(Data records)
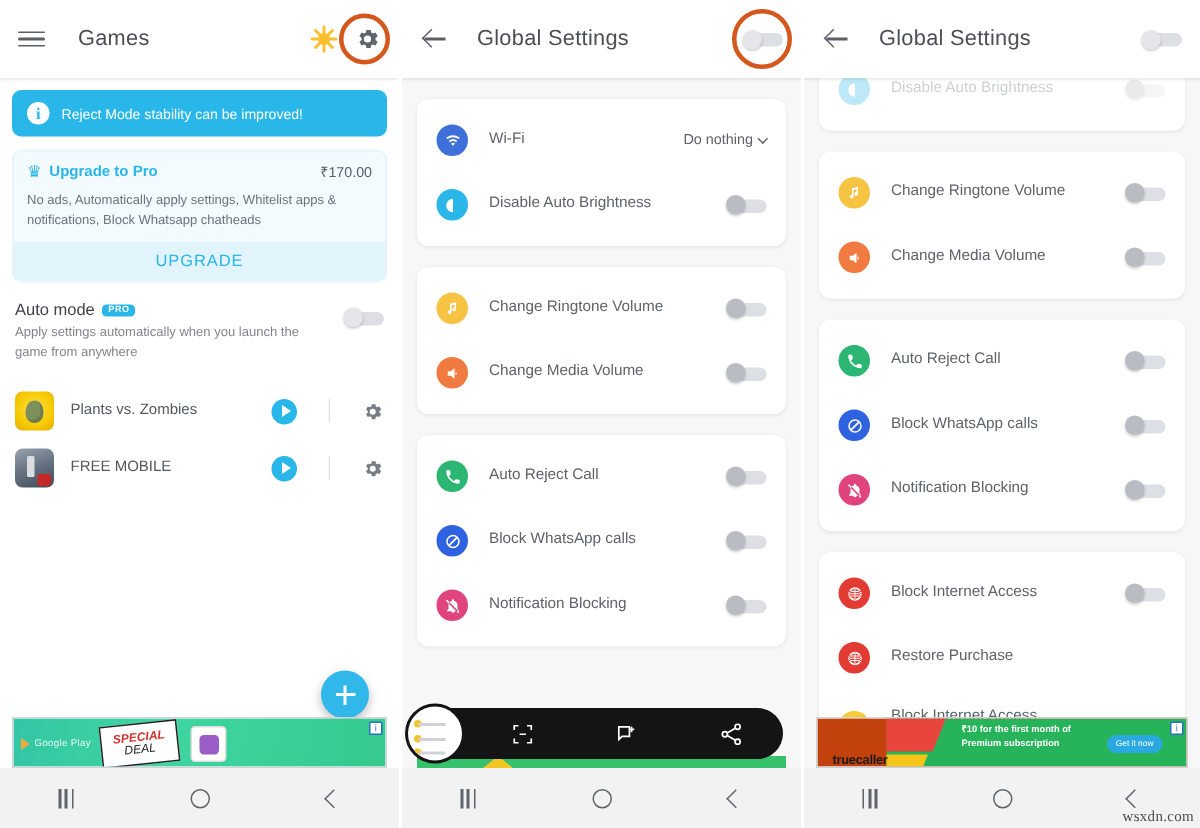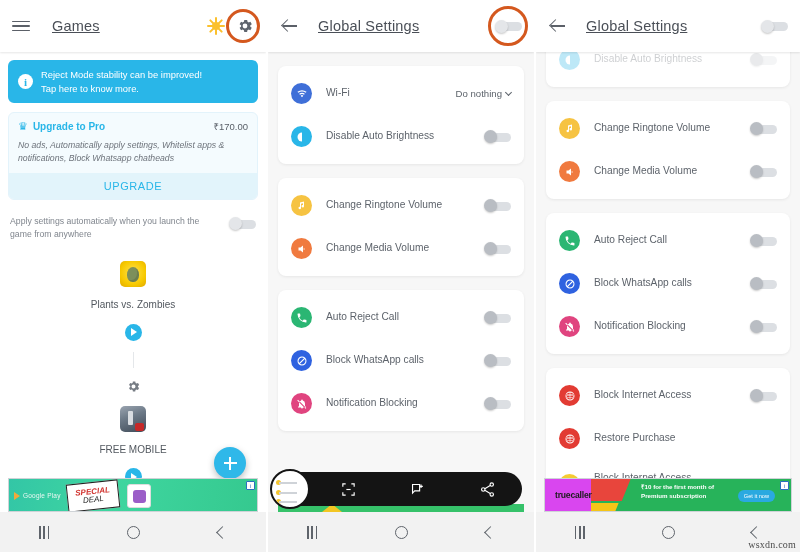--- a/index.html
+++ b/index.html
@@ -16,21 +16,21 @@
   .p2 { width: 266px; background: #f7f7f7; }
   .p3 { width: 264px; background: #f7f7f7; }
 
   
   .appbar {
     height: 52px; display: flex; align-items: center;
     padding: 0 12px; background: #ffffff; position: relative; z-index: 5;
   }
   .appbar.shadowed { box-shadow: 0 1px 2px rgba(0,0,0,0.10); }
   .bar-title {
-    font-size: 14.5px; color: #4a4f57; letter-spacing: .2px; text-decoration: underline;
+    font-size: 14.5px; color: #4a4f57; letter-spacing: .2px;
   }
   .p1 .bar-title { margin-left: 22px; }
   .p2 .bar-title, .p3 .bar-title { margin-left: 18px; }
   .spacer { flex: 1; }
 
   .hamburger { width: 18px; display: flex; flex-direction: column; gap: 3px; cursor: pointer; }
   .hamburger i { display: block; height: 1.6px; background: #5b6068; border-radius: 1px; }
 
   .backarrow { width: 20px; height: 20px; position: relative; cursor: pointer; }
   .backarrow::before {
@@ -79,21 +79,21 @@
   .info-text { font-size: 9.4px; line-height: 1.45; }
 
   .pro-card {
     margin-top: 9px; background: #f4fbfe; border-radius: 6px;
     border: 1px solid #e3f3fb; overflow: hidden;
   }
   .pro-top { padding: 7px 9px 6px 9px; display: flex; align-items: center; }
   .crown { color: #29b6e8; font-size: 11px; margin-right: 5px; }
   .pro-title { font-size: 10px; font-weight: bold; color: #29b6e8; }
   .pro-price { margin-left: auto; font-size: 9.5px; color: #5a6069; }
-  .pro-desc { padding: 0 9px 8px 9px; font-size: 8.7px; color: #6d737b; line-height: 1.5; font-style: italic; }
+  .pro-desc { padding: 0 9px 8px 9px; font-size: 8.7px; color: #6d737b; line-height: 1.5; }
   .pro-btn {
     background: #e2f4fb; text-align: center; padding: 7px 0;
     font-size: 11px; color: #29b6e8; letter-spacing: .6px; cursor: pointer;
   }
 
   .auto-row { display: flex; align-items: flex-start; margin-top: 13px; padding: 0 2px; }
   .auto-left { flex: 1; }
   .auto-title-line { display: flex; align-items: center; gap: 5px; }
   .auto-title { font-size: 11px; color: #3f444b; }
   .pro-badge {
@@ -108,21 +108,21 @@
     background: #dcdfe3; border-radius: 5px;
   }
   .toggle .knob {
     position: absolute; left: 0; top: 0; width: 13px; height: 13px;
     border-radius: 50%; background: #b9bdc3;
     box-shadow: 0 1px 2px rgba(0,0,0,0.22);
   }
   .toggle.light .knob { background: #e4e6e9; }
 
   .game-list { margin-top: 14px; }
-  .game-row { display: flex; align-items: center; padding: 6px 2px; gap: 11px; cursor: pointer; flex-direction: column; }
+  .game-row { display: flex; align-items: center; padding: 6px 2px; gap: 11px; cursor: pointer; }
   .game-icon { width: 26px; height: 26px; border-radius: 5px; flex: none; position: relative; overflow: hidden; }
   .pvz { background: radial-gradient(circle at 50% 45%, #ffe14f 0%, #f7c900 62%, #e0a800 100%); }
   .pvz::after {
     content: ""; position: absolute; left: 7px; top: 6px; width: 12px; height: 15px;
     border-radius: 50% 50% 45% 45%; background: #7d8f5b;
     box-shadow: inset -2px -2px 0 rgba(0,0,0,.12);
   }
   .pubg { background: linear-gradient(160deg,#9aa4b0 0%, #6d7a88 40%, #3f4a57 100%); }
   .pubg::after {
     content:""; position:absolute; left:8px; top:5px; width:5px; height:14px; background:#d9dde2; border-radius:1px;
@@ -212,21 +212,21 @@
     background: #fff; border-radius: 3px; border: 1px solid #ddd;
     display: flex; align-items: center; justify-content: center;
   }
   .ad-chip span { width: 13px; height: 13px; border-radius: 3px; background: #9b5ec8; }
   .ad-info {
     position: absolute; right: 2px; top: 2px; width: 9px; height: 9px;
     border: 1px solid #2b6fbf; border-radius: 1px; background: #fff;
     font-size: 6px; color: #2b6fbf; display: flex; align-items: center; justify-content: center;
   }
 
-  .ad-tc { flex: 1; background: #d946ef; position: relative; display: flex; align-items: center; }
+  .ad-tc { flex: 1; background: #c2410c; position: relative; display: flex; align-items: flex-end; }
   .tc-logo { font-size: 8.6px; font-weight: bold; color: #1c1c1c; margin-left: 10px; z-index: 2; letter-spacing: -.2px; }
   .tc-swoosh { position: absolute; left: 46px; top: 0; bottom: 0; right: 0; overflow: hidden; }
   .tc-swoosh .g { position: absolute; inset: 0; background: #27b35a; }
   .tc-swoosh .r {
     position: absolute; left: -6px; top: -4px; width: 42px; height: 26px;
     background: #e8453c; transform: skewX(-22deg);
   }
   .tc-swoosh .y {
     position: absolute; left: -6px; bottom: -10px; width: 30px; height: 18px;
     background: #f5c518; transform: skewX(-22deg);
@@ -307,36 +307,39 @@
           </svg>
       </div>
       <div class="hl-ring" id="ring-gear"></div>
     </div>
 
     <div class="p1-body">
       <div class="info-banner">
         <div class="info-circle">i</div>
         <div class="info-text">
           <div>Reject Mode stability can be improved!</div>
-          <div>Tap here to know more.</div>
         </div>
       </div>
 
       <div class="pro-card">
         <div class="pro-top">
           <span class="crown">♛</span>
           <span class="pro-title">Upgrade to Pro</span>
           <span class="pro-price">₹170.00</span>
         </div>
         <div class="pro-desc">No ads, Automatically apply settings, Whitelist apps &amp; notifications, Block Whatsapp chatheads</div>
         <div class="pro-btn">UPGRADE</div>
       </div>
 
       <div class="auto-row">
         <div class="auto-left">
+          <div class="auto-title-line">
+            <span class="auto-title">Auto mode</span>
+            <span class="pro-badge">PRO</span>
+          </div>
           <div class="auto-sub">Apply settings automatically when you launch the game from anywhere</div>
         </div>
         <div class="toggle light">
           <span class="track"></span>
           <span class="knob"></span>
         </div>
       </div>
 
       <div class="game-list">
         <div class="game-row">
---
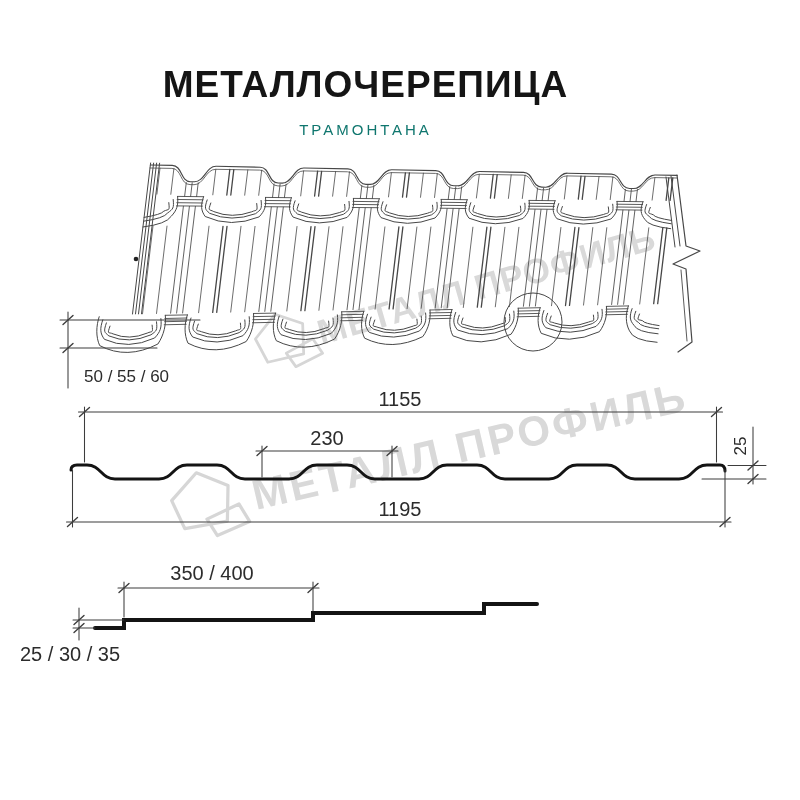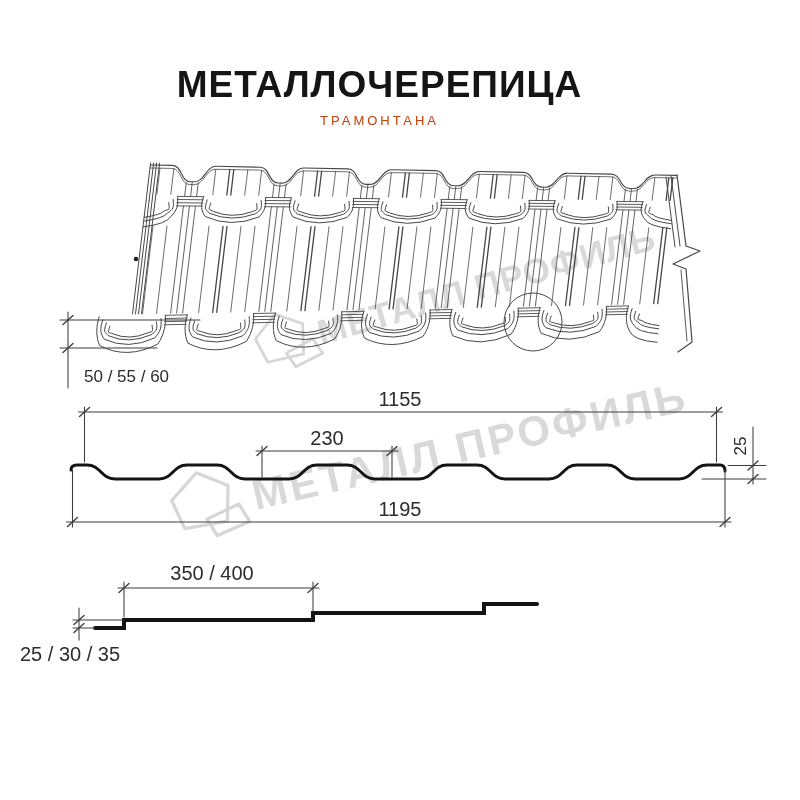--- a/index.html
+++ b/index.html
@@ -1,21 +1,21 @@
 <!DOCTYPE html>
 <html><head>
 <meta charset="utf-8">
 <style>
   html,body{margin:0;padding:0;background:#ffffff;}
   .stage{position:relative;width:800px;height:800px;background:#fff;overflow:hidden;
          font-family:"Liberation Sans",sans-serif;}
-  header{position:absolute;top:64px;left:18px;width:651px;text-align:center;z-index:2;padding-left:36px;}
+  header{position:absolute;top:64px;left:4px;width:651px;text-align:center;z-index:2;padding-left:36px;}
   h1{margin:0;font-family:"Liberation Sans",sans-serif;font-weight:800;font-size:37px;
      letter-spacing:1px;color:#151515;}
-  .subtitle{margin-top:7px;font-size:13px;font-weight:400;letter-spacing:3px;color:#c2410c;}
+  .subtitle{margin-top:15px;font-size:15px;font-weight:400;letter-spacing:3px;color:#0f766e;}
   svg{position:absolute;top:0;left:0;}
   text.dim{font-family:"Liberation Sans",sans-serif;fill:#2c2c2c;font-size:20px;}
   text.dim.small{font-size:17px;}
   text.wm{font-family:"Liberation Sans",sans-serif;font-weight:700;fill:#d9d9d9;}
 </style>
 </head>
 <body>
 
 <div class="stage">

Exercise description: After reading the records above, say how many lines hold the string "direction", using only a number.

Result for this task: 2